→ **SUPPLIED DATA**:
──────────────────────────────

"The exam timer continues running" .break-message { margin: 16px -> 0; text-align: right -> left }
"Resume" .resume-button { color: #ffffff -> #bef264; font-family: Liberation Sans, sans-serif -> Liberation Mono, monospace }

──────────────────────────────

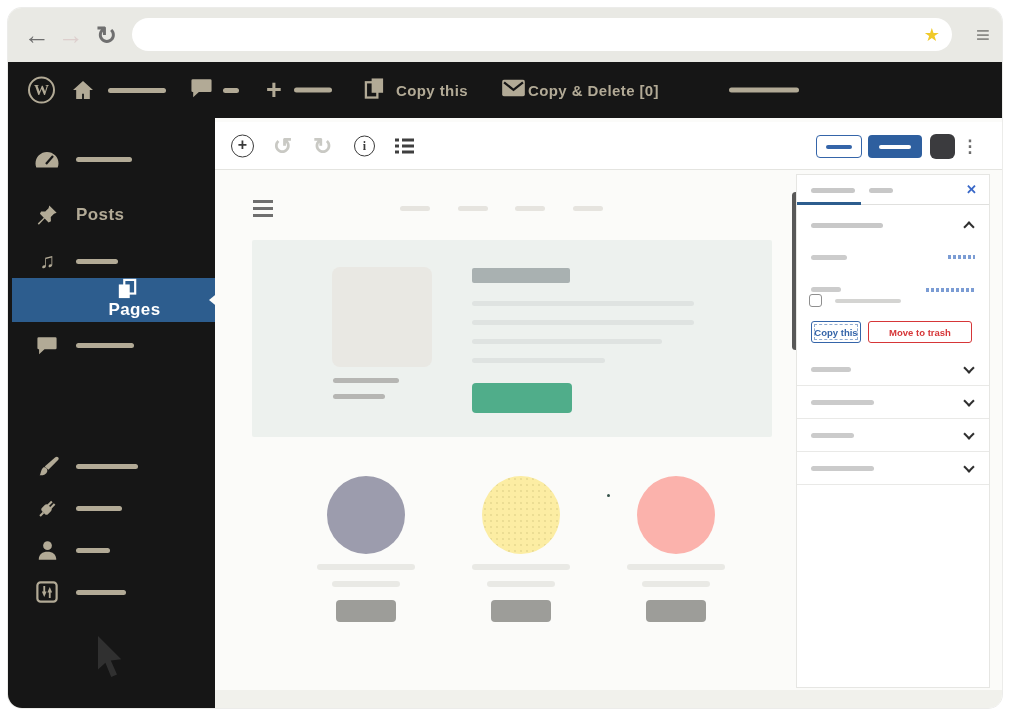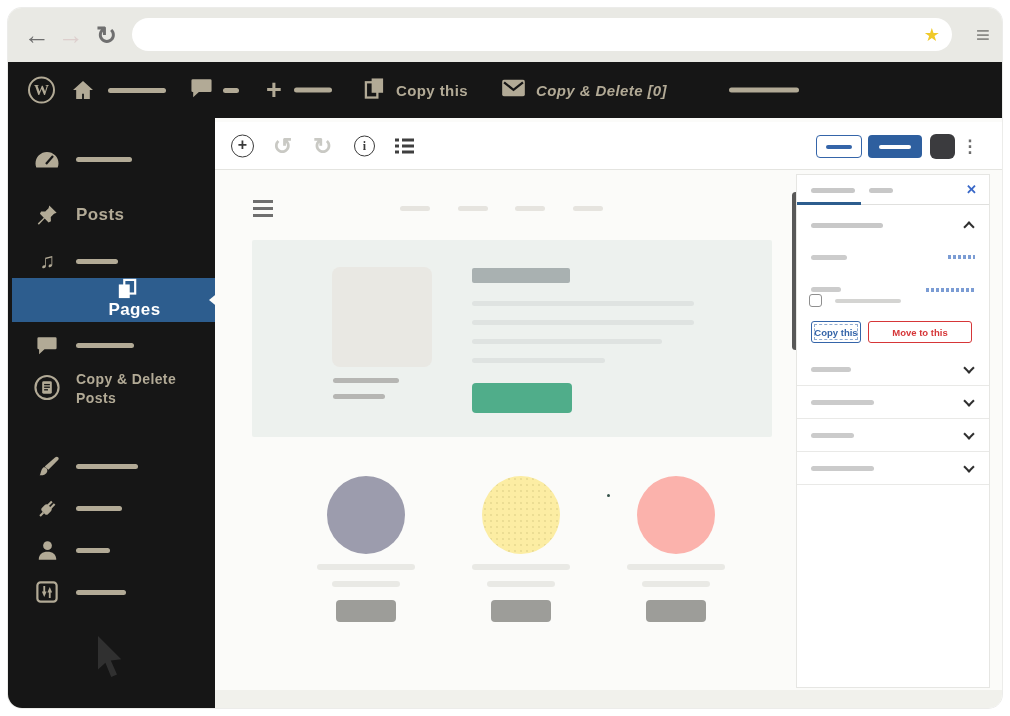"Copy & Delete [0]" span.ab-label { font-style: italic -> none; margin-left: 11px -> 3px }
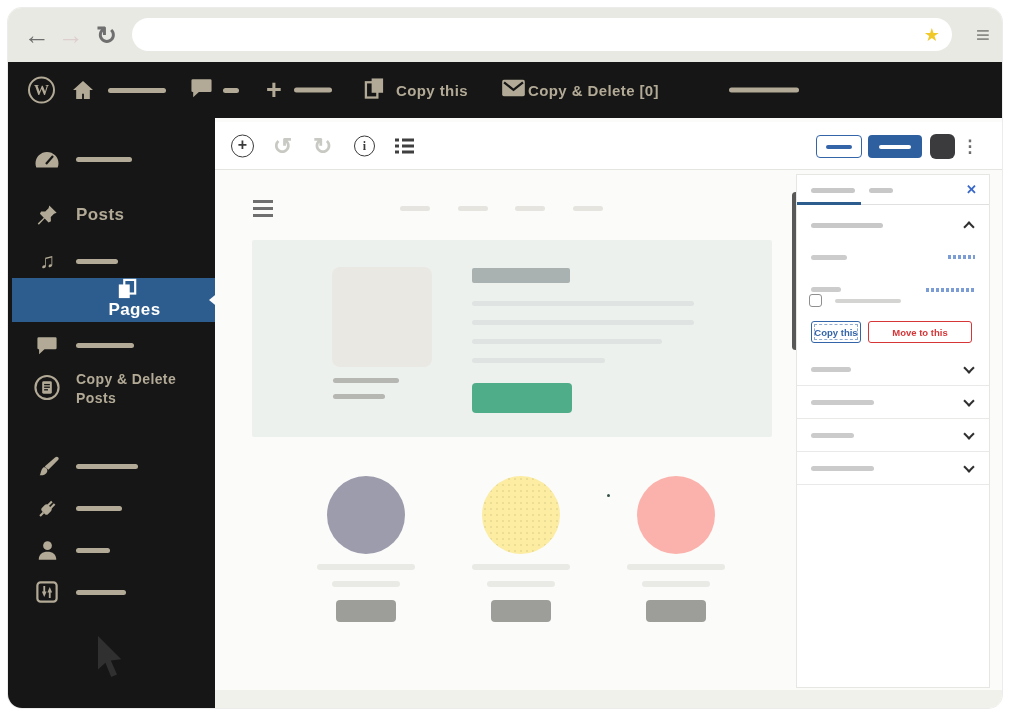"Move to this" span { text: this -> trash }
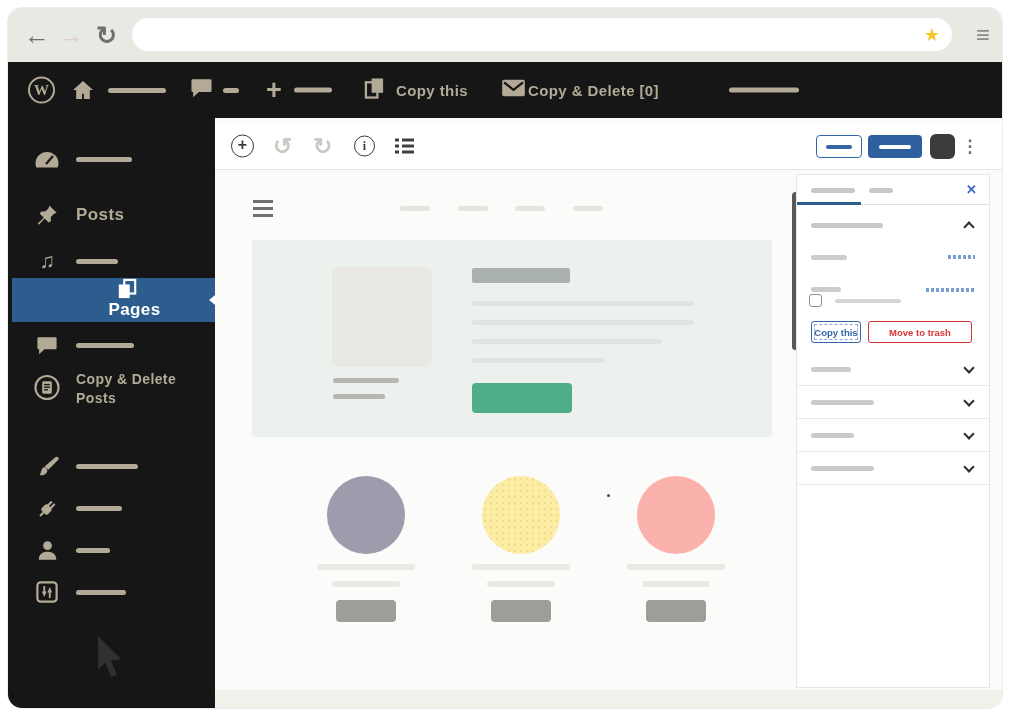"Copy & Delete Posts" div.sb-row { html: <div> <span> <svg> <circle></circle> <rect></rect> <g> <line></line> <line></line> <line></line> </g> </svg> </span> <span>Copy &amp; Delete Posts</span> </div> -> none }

──────────────────────────────

→ **THE TASK**: Starting at the line that contains "exam timer continues" and stopping after the line that contains "color: #ffffff ->", write out every line exactly as it appears above, and no other line.

→ **WRITTEN SOLUTION**:
"The exam timer continues running" .break-message { margin: 16px -> 0; text-align: right -> left }
"Resume" .resume-button { color: #ffffff -> #bef264; font-family: Liberation Sans, sans-serif -> Liberation Mono, monospace }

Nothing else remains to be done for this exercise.